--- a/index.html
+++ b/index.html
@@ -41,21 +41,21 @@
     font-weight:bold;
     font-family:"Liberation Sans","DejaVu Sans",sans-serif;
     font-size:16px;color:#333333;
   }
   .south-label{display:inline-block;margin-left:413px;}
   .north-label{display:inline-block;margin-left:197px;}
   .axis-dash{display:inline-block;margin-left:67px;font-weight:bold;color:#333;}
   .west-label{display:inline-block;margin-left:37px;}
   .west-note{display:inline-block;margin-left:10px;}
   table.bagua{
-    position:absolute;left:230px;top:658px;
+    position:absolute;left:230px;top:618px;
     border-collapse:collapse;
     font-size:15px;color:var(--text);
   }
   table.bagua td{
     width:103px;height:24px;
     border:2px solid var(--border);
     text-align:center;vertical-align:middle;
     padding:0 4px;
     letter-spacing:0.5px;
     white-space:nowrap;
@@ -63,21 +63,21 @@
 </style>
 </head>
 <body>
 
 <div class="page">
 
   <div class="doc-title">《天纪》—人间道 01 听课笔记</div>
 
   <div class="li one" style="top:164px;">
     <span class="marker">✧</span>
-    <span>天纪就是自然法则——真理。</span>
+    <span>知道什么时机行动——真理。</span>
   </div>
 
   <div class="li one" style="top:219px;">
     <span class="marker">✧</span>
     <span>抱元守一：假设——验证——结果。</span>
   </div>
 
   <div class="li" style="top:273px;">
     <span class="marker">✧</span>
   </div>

======

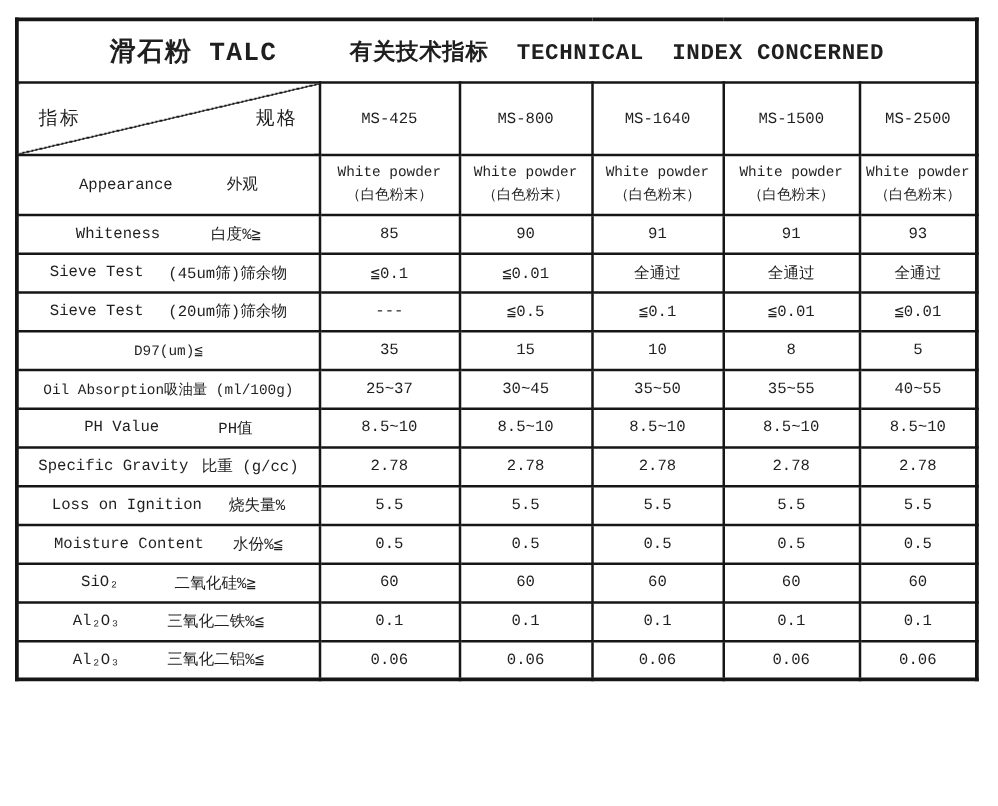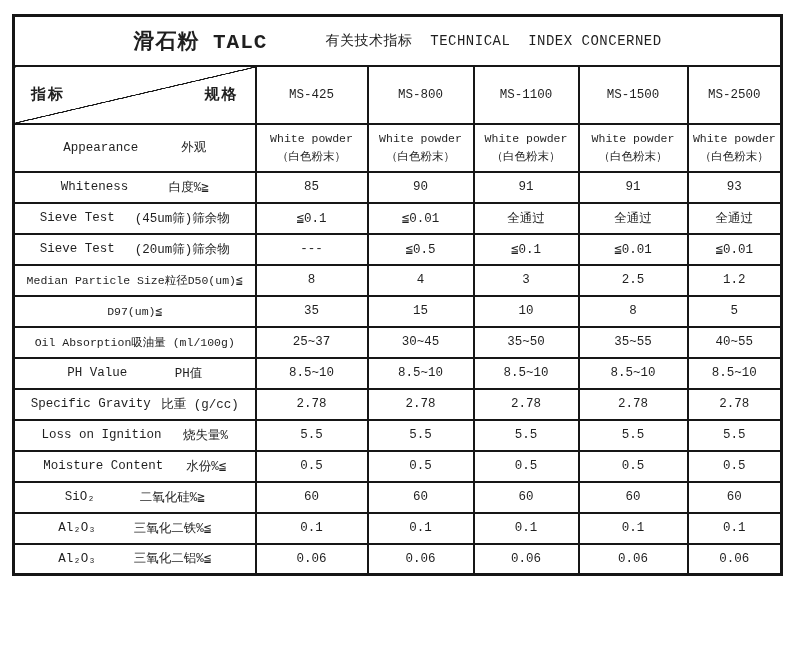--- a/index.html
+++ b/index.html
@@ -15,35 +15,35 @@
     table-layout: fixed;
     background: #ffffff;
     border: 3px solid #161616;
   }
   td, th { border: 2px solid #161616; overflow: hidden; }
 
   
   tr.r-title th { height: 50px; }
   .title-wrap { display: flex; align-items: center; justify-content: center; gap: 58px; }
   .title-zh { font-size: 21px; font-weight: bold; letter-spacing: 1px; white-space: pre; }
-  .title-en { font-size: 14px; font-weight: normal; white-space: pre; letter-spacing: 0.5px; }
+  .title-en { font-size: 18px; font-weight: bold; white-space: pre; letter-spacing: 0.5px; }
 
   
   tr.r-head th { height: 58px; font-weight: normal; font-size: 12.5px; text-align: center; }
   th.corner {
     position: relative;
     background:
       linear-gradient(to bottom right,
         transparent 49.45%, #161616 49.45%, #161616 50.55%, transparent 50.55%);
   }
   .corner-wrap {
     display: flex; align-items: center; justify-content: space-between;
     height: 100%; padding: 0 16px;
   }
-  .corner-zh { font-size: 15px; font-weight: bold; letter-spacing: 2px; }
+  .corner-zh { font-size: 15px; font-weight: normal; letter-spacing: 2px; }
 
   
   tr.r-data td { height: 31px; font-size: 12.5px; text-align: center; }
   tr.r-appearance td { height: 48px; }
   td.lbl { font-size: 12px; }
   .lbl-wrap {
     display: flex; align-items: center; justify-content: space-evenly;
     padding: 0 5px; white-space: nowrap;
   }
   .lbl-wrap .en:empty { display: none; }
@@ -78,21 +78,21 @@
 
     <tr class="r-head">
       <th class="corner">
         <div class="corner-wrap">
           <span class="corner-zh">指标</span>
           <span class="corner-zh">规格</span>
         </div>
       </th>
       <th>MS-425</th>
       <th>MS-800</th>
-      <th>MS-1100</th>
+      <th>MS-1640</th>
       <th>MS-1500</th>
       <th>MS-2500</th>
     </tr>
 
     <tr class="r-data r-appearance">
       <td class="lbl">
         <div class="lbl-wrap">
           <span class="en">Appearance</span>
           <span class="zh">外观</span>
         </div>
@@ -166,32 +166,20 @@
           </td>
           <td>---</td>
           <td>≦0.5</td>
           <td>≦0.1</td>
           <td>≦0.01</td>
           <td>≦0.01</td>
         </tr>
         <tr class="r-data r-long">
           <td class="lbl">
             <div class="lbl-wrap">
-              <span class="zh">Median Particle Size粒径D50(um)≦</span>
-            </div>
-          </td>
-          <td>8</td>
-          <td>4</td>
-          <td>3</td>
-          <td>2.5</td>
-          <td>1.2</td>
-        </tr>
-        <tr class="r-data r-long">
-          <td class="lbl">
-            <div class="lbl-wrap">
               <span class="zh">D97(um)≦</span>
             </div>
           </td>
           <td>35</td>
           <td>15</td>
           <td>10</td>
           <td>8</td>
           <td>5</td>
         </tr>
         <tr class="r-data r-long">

======

## YOUR ASSIGNMENT
Could you copy each line of the material that holds "inline"?

## SOLUTION FOR THIS EXERCISE
   .south-label{display:inline-block;margin-left:413px;}
   .north-label{display:inline-block;margin-left:197px;}
   .axis-dash{display:inline-block;margin-left:67px;font-weight:bold;color:#333;}
   .west-label{display:inline-block;margin-left:37px;}
   .west-note{display:inline-block;margin-left:10px;}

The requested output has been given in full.